**TASK GOAL**
Repeat the listing below line by line, exactly, leaving its pictures behind.

**TASK INPUTS**
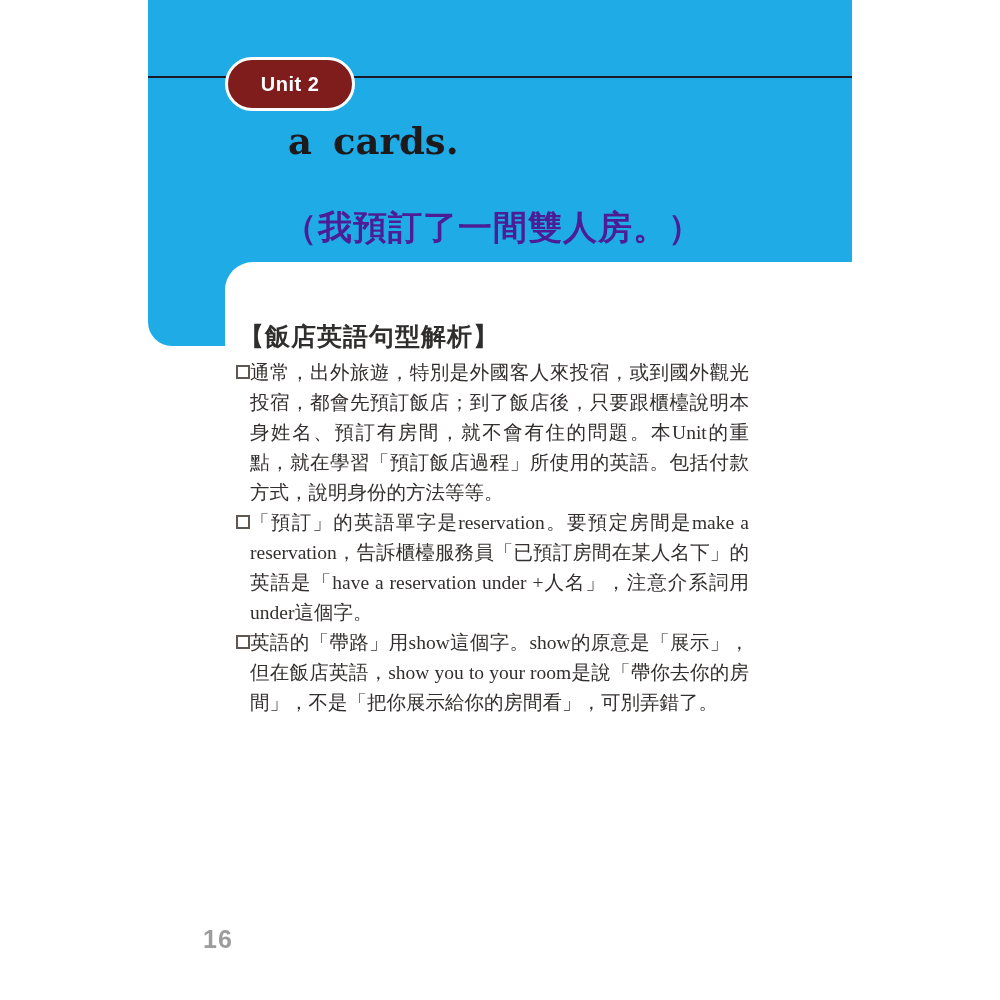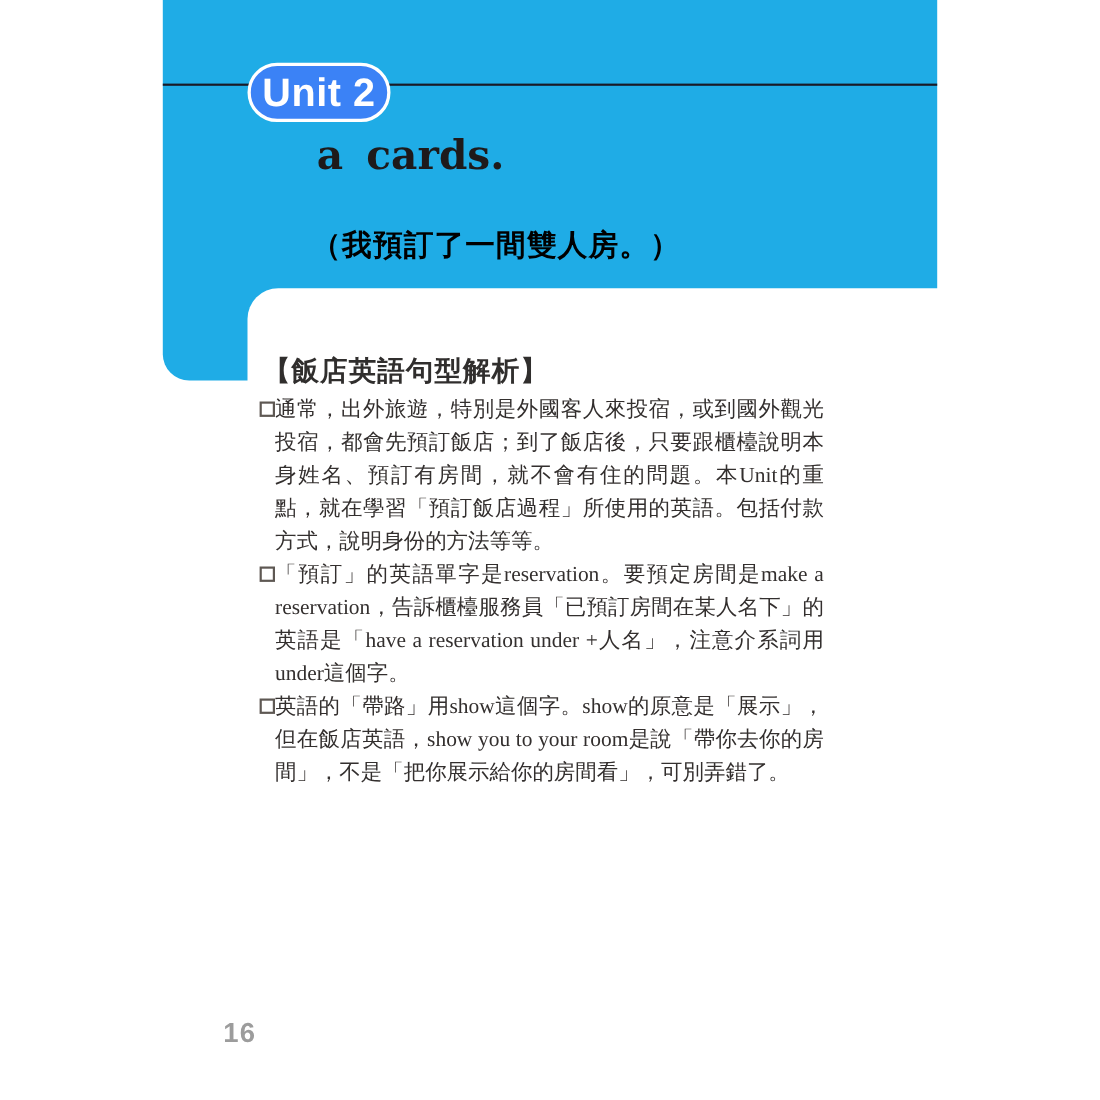--- a/index.html
+++ b/index.html
@@ -12,34 +12,34 @@
   .blue-block {
     position:absolute; left:148px; top:0; width:704px; height:346px;
     background:#1FACE6; border-radius:0 0 0 24px;
   }
   .rule {
     position:absolute; left:148px; top:76px; width:704px; height:2px;
     background:#1A1A26;
   }
   .unit-badge {
     position:absolute; left:225px; top:57px; width:130px; height:54px;
-    background:#3b82f6; border:3px solid #ffffff; border-radius:27px;
+    background:#7f1d1d; border:3px solid #ffffff; border-radius:27px;
     display:flex; align-items:center; justify-content:center;
     color:#ffffff; font-family:"Liberation Sans", sans-serif;
-    font-weight:bold; font-size:36px; letter-spacing:0.5px;
+    font-weight:bold; font-size:20px; letter-spacing:0.5px;
   }
   .title {
     position:absolute; left:288px; top:118px;
     font-family:"DejaVu Serif", serif; font-weight:bold;
     font-size:37px; line-height:46px; color:#1E1A1B; word-spacing:0.22em;
   }
   .subtitle {
     position:absolute; left:283px; top:205px;
     font-family:"Liberation Sans", sans-serif; font-weight:bold;
-    font-size:27px; color:#000000; letter-spacing:1px;
+    font-size:34px; color:#4c1d95; letter-spacing:1px;
   }
 
   
   .panel {
     position:absolute; left:225px; top:262px; width:775px; height:738px;
     background:#ffffff; border-radius:28px 0 0 0;
   }
   .section-heading {
     position:absolute; left:14px; top:46px;
     font-family:Liberation Sans, sans-serif; font-weight:bold;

**ANSWER SECTION**
--- a/index.html
+++ b/index.html
@@ -12,34 +12,34 @@
   .blue-block {
     position:absolute; left:148px; top:0; width:704px; height:346px;
     background:#1FACE6; border-radius:0 0 0 24px;
   }
   .rule {
     position:absolute; left:148px; top:76px; width:704px; height:2px;
     background:#1A1A26;
   }
   .unit-badge {
     position:absolute; left:225px; top:57px; width:130px; height:54px;
-    background:#3b82f6; border:3px solid #ffffff; border-radius:27px;
+    background:#7f1d1d; border:3px solid #ffffff; border-radius:27px;
     display:flex; align-items:center; justify-content:center;
     color:#ffffff; font-family:"Liberation Sans", sans-serif;
-    font-weight:bold; font-size:36px; letter-spacing:0.5px;
+    font-weight:bold; font-size:20px; letter-spacing:0.5px;
   }
   .title {
     position:absolute; left:288px; top:118px;
     font-family:"DejaVu Serif", serif; font-weight:bold;
     font-size:37px; line-height:46px; color:#1E1A1B; word-spacing:0.22em;
   }
   .subtitle {
     position:absolute; left:283px; top:205px;
     font-family:"Liberation Sans", sans-serif; font-weight:bold;
-    font-size:27px; color:#000000; letter-spacing:1px;
+    font-size:34px; color:#4c1d95; letter-spacing:1px;
   }
 
   
   .panel {
     position:absolute; left:225px; top:262px; width:775px; height:738px;
     background:#ffffff; border-radius:28px 0 0 0;
   }
   .section-heading {
     position:absolute; left:14px; top:46px;
     font-family:Liberation Sans, sans-serif; font-weight:bold;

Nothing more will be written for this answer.